Crematogaster sulcata Mayr HNS , 1870a:403. Syntype workers: Colombia, Santa Fe de Bogota (Lindig) [ NMW, MHNG] (examined). Forel, 1899:84: description of queen. Santschi, 1922:244: combination in C. (Neocrema) HNS . Emery, 1922:135: combination in C. (Orthocrema) HNS . Forel, 1901b:65; Santschi, 1922:244: junior synonym of montezumia HNS . Forel, 1904a:36; Emery, 1922:135: revived from synonymy as variety of montezumia HNS . Kempf, 1968:386: junior synonym of montezumia HNS .
Crematogaster sulcata var. ramulinida Forel HNS , 1899:84 (footnote). Syntype workers: Colombia, Magdalena, Sierra Nevada de Santa Marta, near San Antonio (Forel) [ MHNG, MCSN] (examined). Emery, 1922:135: combination in C. (Orthocrema) HNS . Forel, 1904a:36; Forel, 1912:220: variety of montezumia HNS . Kempf, 1968:386: junior synonym of montezumia HNS .
Crematogaster montezumia var. functa Forel HNS , 1911a:300. Syntype worker: Brazil, Sao Paulo, Bahnhof Cubatao ( Lüderwaldt) [ MHNG] (examined). Emery, 1922:135: combination in C. (Orthocrema) HNS . Kempf, 1968:386: junior synonym of montezumia HNS .
Crematogaster (Neocrema) montezumia st. cristulata Santschi HNS , 1925:233. Syntype worker, queen: Brazil, Santa Catarina [ NHMB] (examined). Kempf, 1968:386: junior synonym of montezumia HNS .
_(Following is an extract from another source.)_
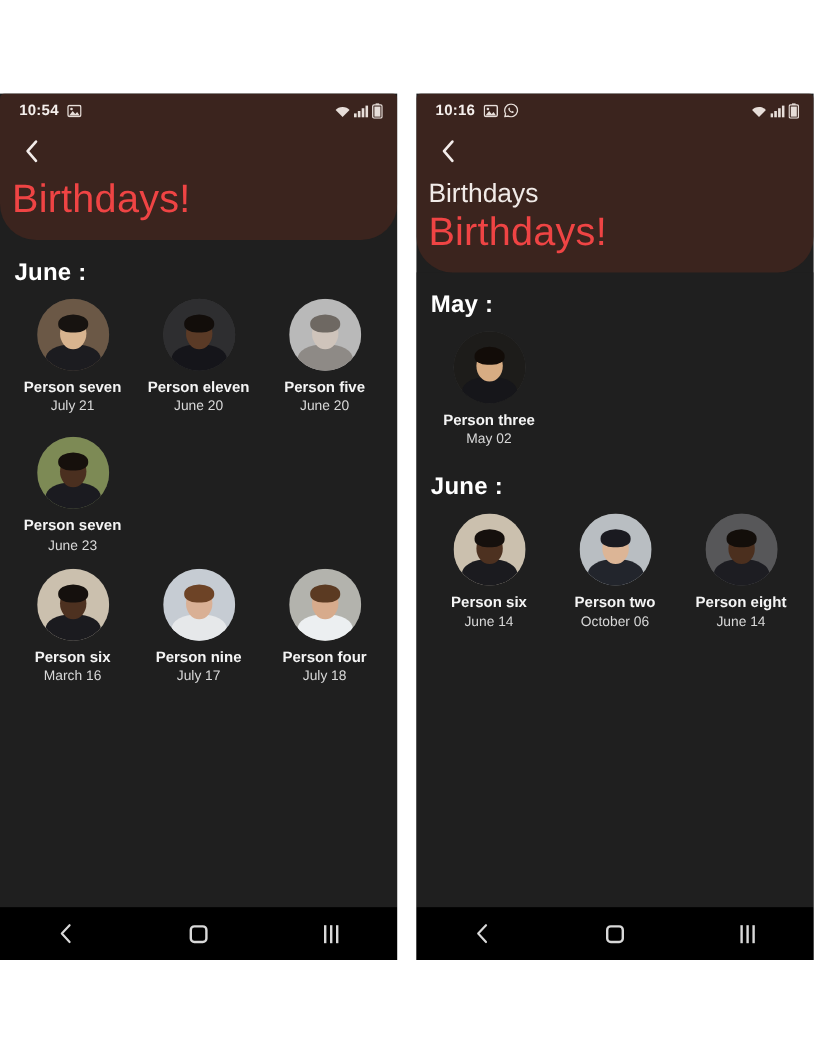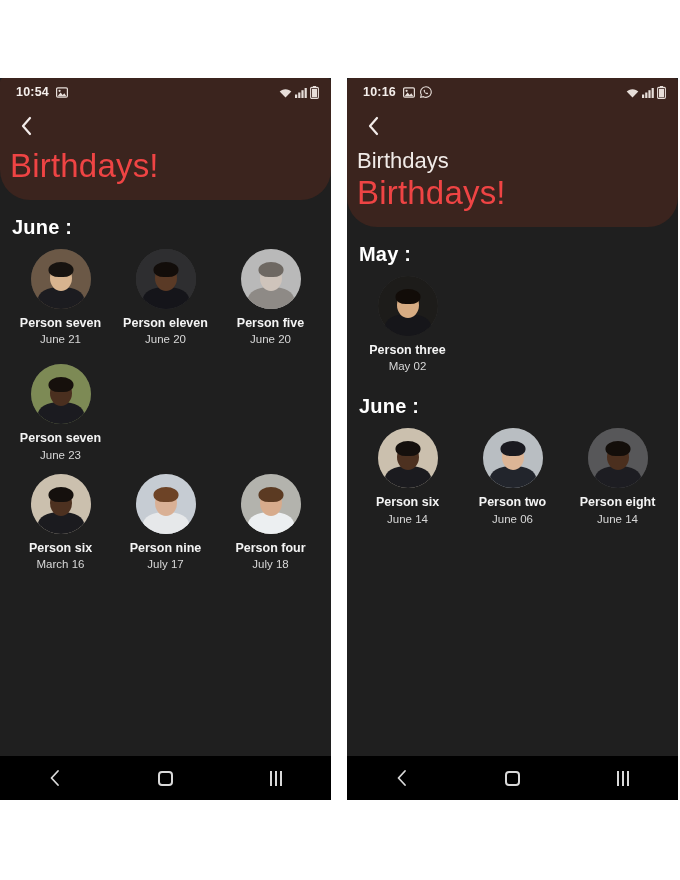"June 21" div.pdate { text: June -> July }
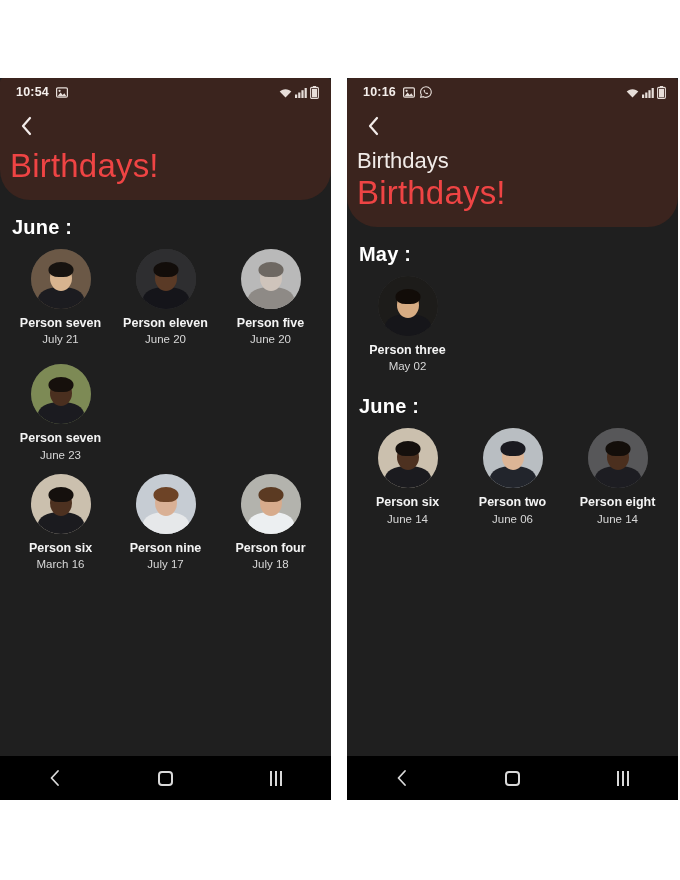"June 06" div.pdate { text: June -> October }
Crematogaster (Neocrema) montezumia var. proletaria Santschi HNS , 1933:113. Syntype worker, queen: Argentina, Misiones, Profundidad (Ogloblin) [ NHMB] (examined). Kempf, 1968:386: junior synonym of montezumia HNS .
Mexico to Argentina.
Description of worker (Costa Rica)
Color dark red brown to black.
Mandibles smooth and shiny, becoming striate near base; clypeus emarginate anteriorly, convex, shiny; face punctate over much of surface, with variably developed anteromedian strip on face smooth and shiny; scapes with a combination of erect and subdecumbent setae, setae abundant, as long as width of scape or greater; terminal three segments of antenna gradually lengthening and becoming increasingly densely pubescent, terminal two segments the largest and most conspicuous, so that antennal club appears two-segmented; face with abundant erect amber setae; in full face view abundant setae projecting from posterior margin and sides of head posterior to eye, absent anterior to eye.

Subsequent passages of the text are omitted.